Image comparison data
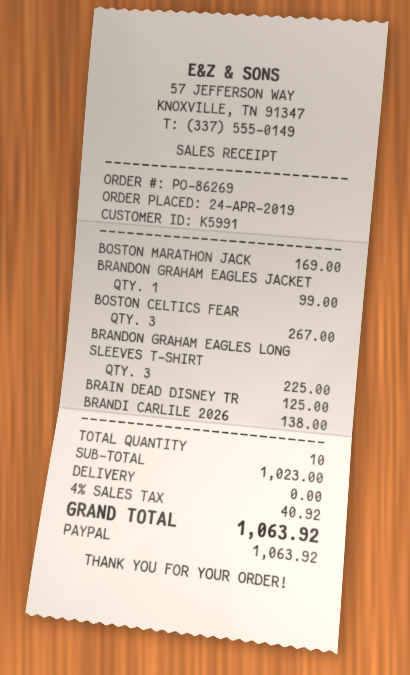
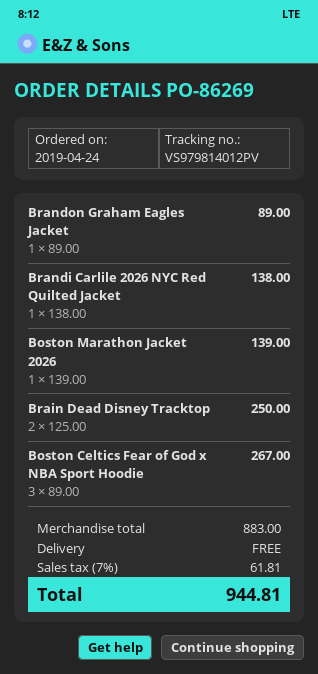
BOSTON MARATHON JACK: 1 for 169.00 -> 1 for 139.00
BRANDON GRAHAM EAGLES JACKET: 1 for 99.00 -> 1 for 89.00
BRANDON GRAHAM EAGLES LONG SLEEVES T-SHIRT: 3 for 225.00 -> none
BRAIN DEAD DISNEY TR: 1 for 125.00 -> 2 for 250.00
subtotal: 1023.00 -> 883.00
tax: 4% = 40.92 -> 7% = 61.81
total: 1063.92 -> 944.81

Task directions » Please find the lines in the data that contain the word "EAGLES" and copy them.

Answer to this exercise »
BRANDON GRAHAM EAGLES JACKET: 1 for 99.00 -> 1 for 89.00
BRANDON GRAHAM EAGLES LONG SLEEVES T-SHIRT: 3 for 225.00 -> none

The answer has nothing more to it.